The funeral was unbelievably sad and there were a lot of people there and at the wake. This seems to be the only times we see our family that are from England. Is anyone else’s family like that? I ended up taking a week off work, I just couldn’t believe it. I still can’t believe it, why did she do it? She wrote a letter to my aunt and her partner, but I would never ask them as it’s still so fresh. Although it’s been a year to the day we lost her, I often cry when I think of her or my cousins. I see the pain in my little cousin’s face and just know by her body language she’s not in a great place. I do what I can to support her, but what can I do when it’s still so fresh for me? I do what I always do, I act like nothing phases me, I don’t cry or scream, but inside I’m doing both.
So how do you deal with grief? Is time a healer?
I can tell you how I have dealt with it, I’ve blocked it out until something happens to trigger it and then I scream cry when I am on my own, I sleep a lot and I cry some more. People deal with grief in different ways, some with food, some like me, some with alcohol or drugs, some with sex (yes, sex. Don’t judge others until you have walked a mile in their shoes – Emo Phillips) Time isn’t a healer, I feel like as time goes by you become used to them not being around, but the pain of the loss never leaves you.
I have been asked in the past “How do you get back to normal?” “How long did it take you to just carry on?” I for one, am not normal so I don’t know what normal means.
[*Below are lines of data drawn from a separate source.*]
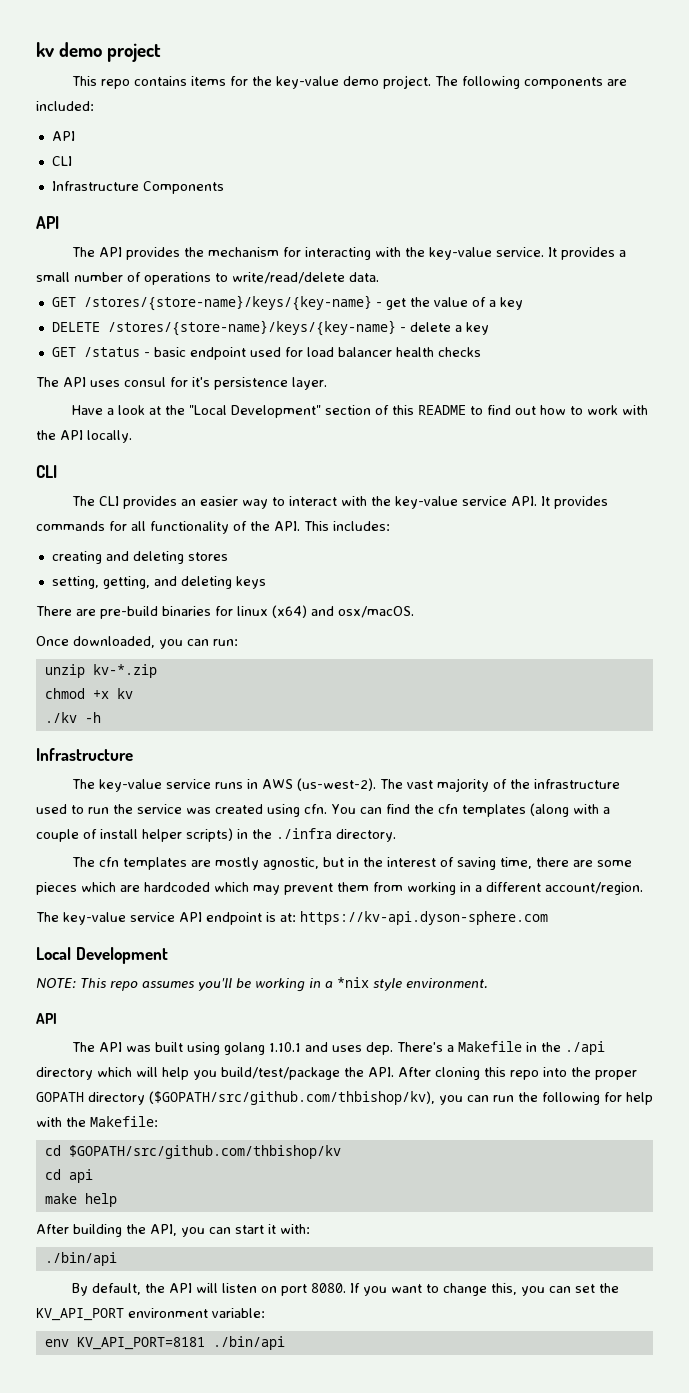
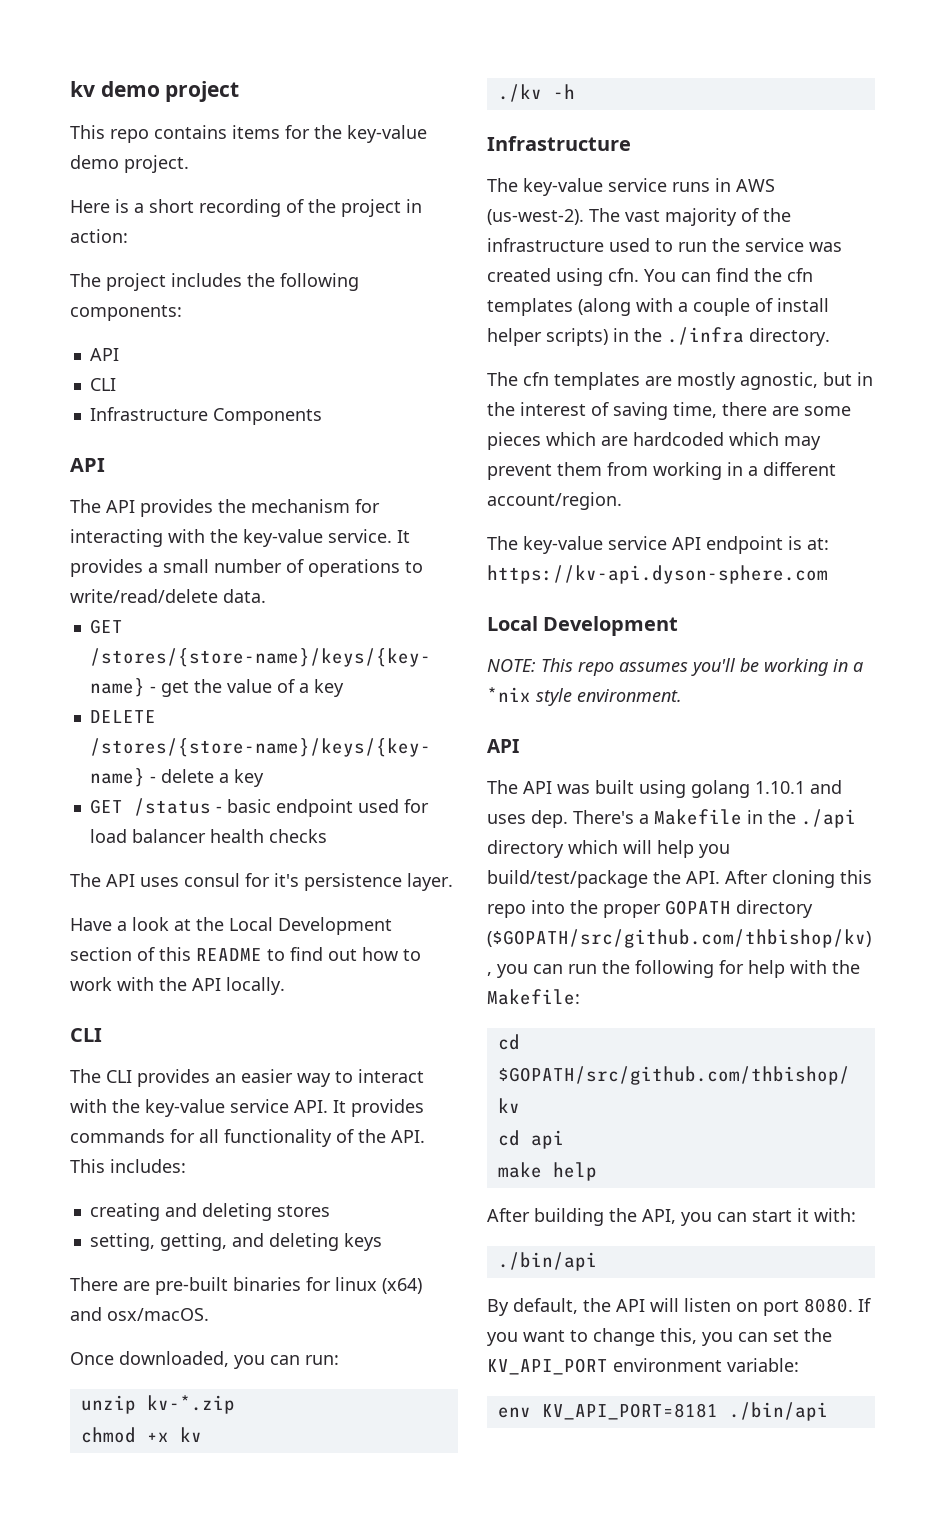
- This repo contains items for the key-value demo project. The following components are included:
+ This repo contains items for the key-value demo project.
+ Here is a short recording of the project in action:
+ The project includes the following components:
- Have a look at the "Local Development" section of this README to find out how to work with the API locally.
+ Have a look at the Local Development section of this README to find out how to work with the API locally.
- There are pre-build binaries for linux (x64) and osx/macOS.
+ There are pre-built binaries for linux (x64) and osx/macOS.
I carry on because I have to, I have responsibilities, I made my cousin a promise and I intend to keep it. I have been very low, I have felt suicidal, but I hear her in my ear when I need advice or if I am going to do something to hurt myself an others (such as commit suicide) telling me what to do, telling me not to do what I planned to do. Nothing and no-one will replace her. I don’t believe in God, but I do believe that wherever she is, she’s with the other’s that we have lost and they’re living a happy, peaceful mind with no demons haunting them anymore.
I’m not a professional grief counsellor, although I have done a Diploma in Counselling and CBT, I am still a “normal” person and I still lose people and don’t understand why. Things that seem to help me are: –
– Reading (wellbeing books or just a normal book)
– Listening to podcasts on grief and mental wellbeing
– Listening to music
– Having a good cry
– Going for a walk or drive somewhere to clear my head
– Sleeping ( I like sleeping because I fully escape my mind for a few hours)
I’m interested to hear what others have to say about grief and how they deal with it so we can give others some ideas. I think that’s enough for now, thanks for reading.